The U.S. Federal Reserve building stands in Washington, D.C., U.S., on Saturday, Dec. 31, 2011. Federal Reserve Chairman Ben S. Bernanke could double press briefings to improve understanding of policy changes that may include signaling interest rates will stay near zero longer, economists said. Photographer: Brendan Smialowski/Bloomberg (Brendan Smialowski/BLOOMBERG)

Federal Reserve leaders are worried about the economy. Their assessment of economic growth and employment has worsened, and many think it could still get worse.

But they are deeply divided over what to do about it — whether to act, how to act, when to act, according to Wednesday’s release of the minutes from the central bank’s June policymaking meeting.

“A few members expressed the view that further policy stimulus would be necessary,” the minutes said of the 19 officials on the Federal Open Markets Committee. “Several others noted that additional policy action could be warranted if the economic recovery were to lose momentum.”

Alarmed by the slowdown in growth this spring and the renewed weakness in the job market, the Fed in June extended a bond-buying program that seeks to keep long-term interest rates low. The extension came along with new projections that lowered expectations for economic growth and improvements in the unemployment rate.

With Friday’s weak jobs report and a slowdown in other sectors of the economy, many economists expect the Fed to launch a new bond-buying program later this year. The Fed previously launched two rounds of bond purchases, which pump hundreds of billions of dollars into the economy with the purchase of Treasury and mortgage bonds.

But the Fed minutes, which are customarily released three weeks after the meeting, suggested that there is not a groundswell of support for such an effort.

Only two Fed members expected additional purchases, while just two others said they would consider them if the economy worsened.
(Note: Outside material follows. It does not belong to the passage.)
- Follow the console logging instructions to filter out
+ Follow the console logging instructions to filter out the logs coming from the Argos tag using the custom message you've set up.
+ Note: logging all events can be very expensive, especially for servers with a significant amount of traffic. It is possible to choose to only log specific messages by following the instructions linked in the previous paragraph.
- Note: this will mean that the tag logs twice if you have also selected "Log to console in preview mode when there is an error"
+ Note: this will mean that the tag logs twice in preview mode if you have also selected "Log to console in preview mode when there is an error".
The takeaway is probably that the Fed will not consider any major new actions unless the economy deteriorates even more. The Fed next meets at the end of the month and will announce any policy actions on Aug. 1.
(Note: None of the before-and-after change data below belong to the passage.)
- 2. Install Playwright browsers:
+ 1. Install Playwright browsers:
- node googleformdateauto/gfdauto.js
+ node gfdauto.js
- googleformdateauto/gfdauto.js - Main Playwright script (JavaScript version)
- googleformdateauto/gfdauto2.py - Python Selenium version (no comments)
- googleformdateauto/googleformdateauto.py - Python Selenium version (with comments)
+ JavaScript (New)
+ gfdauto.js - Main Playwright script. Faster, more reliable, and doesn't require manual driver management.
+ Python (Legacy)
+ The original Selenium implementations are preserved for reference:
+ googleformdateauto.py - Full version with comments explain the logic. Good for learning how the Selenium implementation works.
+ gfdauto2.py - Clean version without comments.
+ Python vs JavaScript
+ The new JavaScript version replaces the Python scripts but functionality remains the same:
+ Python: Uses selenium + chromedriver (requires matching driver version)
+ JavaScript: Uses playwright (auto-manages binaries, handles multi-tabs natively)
“There is clearly support for further easing if the slowdown is persistent,” said Dean Maki, chief U.S. economist at Barclays. “We expect some pickup in job growth over the next few months and, thus, do not expect” additional bond purchases.
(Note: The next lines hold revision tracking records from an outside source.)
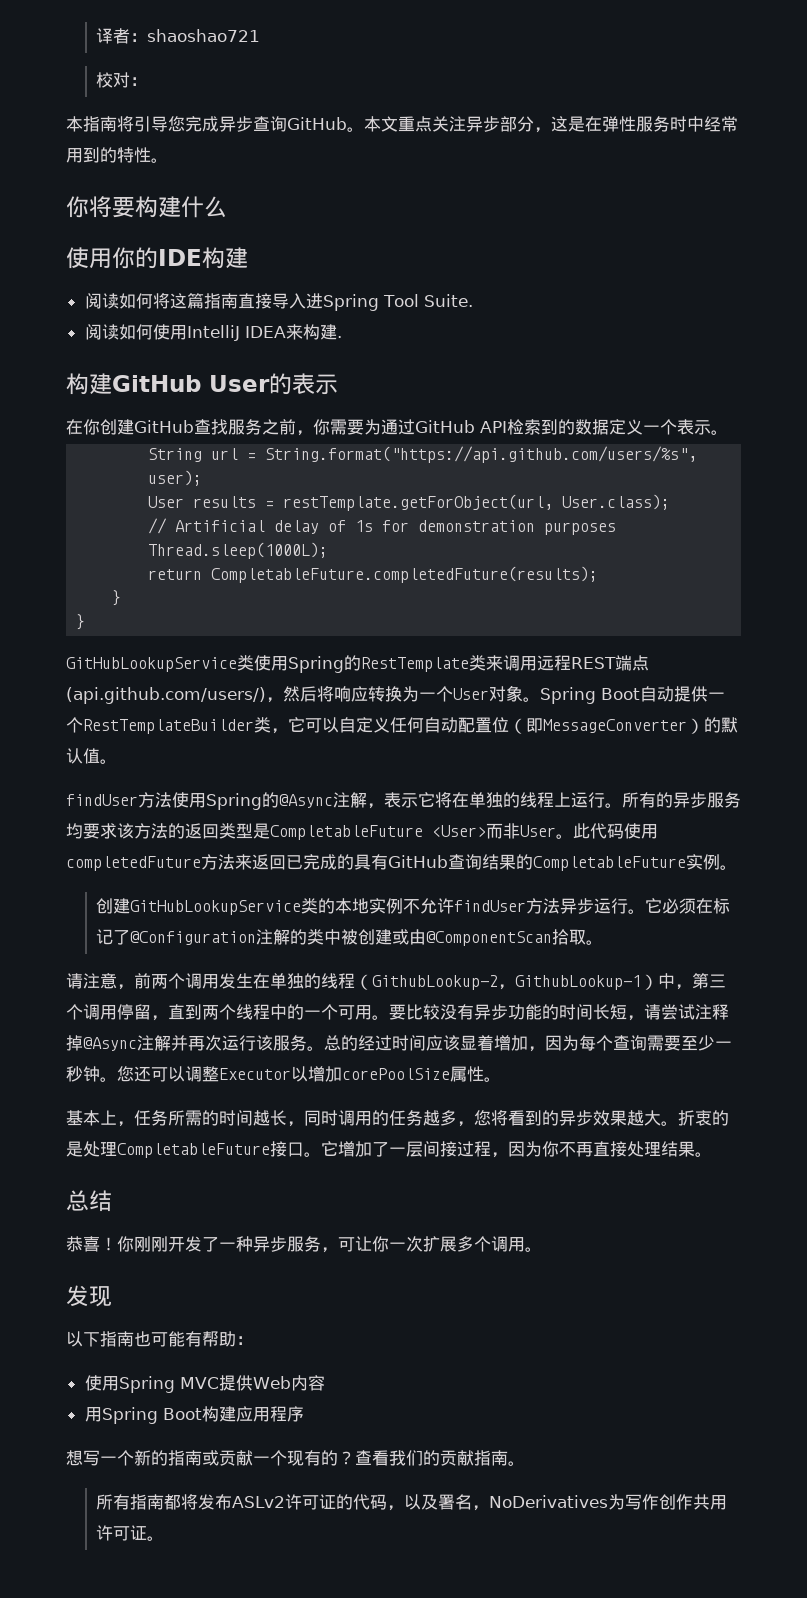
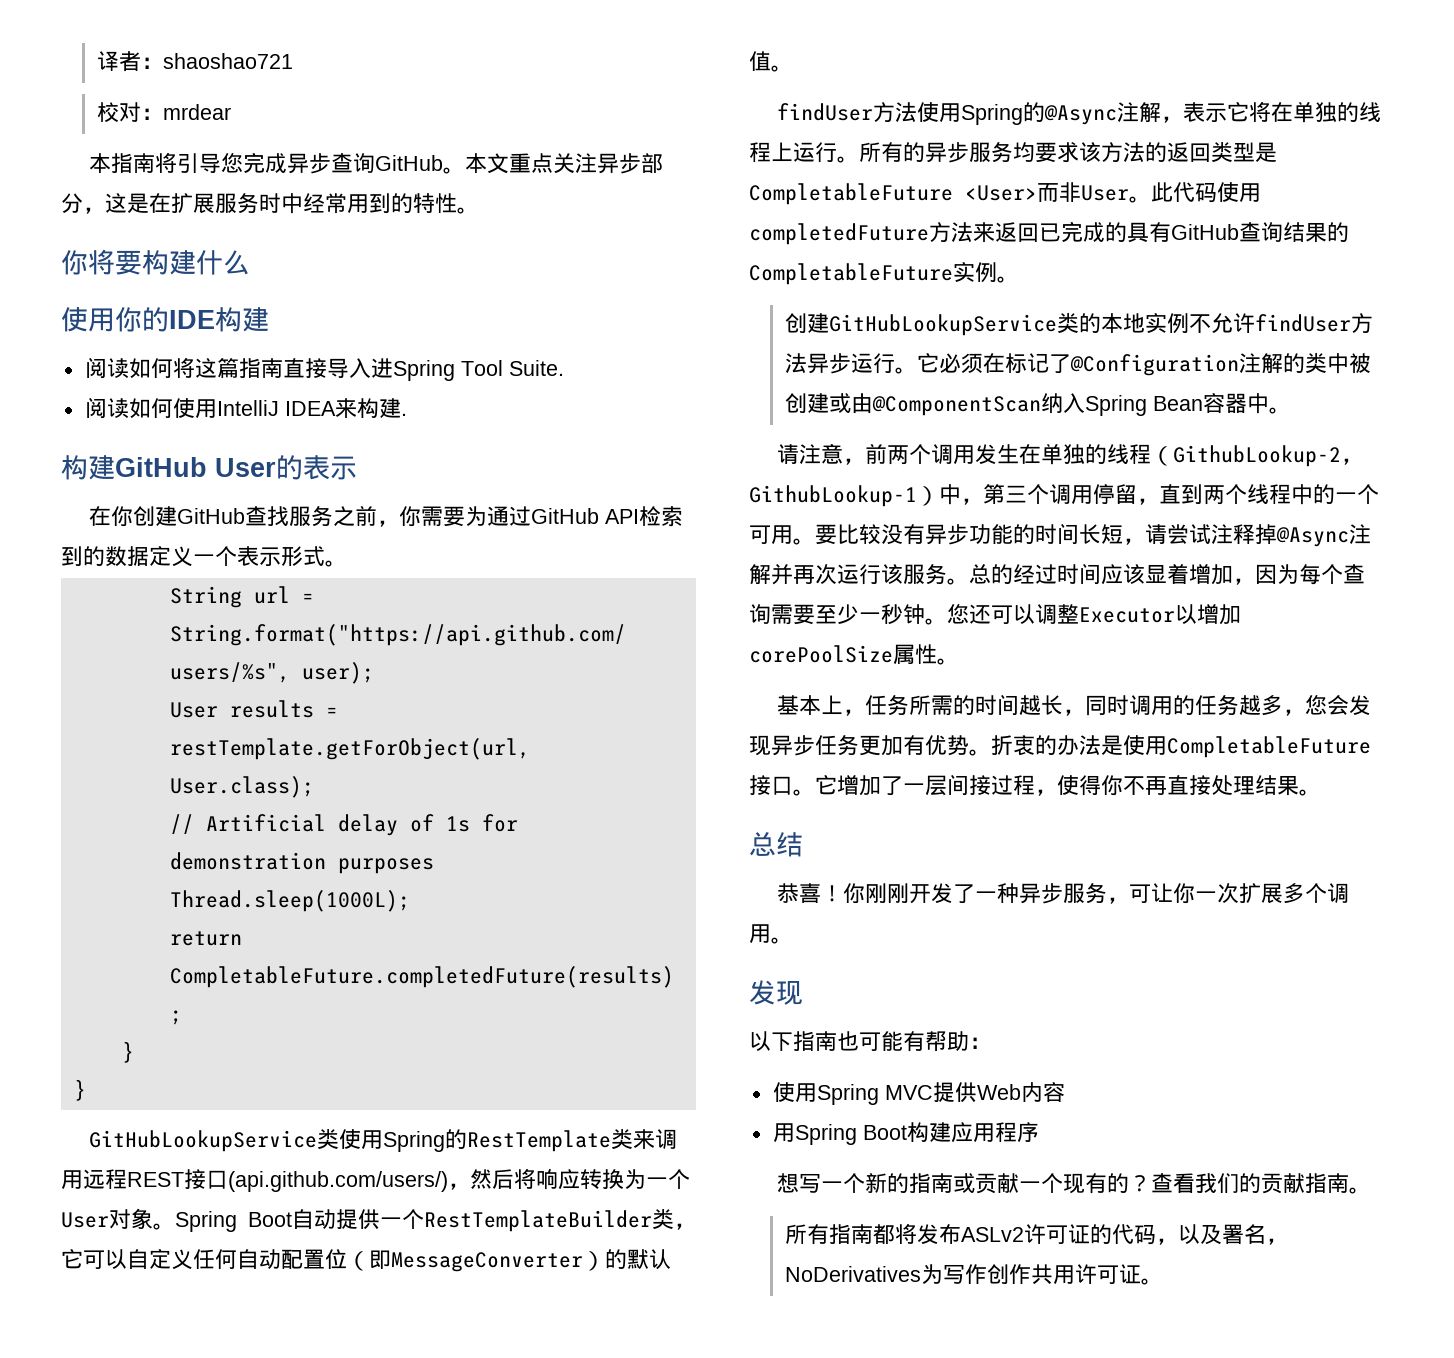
- 校对：
+ 校对：mrdear
- 本文重点关注异步部分，这是在弹性服务时中经常用到的特性。
+ 本文重点关注异步部分，这是在扩展服务时中经常用到的特性。
- 在你创建GitHub查找服务之前，你需要为通过GitHub API检索到的数据定义一个表示。
+ 在你创建GitHub查找服务之前，你需要为通过GitHub API检索到的数据定义一个表示形式。
- GitHubLookupService类使用Spring的RestTemplate类来调用远程REST端点(api.github.com/users/)，然后将响应转换为一个User对象。
+ GitHubLookupService类使用Spring的RestTemplate类来调用远程REST接口(api.github.com/users/)，然后将响应转换为一个User对象。
- 它必须在标记了@Configuration注解的类中被创建或由@ComponentScan拾取。
+ 它必须在标记了@Configuration注解的类中被创建或由@ComponentScan纳入Spring Bean容器中。
- 基本上，任务所需的时间越长，同时调用的任务越多，您将看到的异步效果越大。折衷的是处理CompletableFuture接口。
+ 基本上，任务所需的时间越长，同时调用的任务越多，您会发现异步任务更加有优势。折衷的办法是使用CompletableFuture接口。
- 它增加了一层间接过程，因为你不再直接处理结果。
+ 它增加了一层间接过程，使得你不再直接处理结果。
Fed Chairman Ben S. Bernanke could hint of new action, if it is to occur, in congressional testimony next week or in his major policy speech at the Jackson Hole, Wyo., monetary policy summit in late August ahead of the Fed’s September meeting.

A more modest alternative to bond purchases would be to make a clear commitment to holding interest rates near zero percent for several more years. The Fed today only projects rates will continue to be near zero until late 2014.

The minutes said that the Fed was considering what other steps the central bank might take to more effectively communicate its intentions to the public — perhaps giving a more detailed outline of how the Fed would respond to different economic conditions.

But the minutes also said that although several Fed officials said they saw significant risks to the economy, the central bank’s ability to respond would be limited, given that the Fed’s benchmark interest rate is already near zero.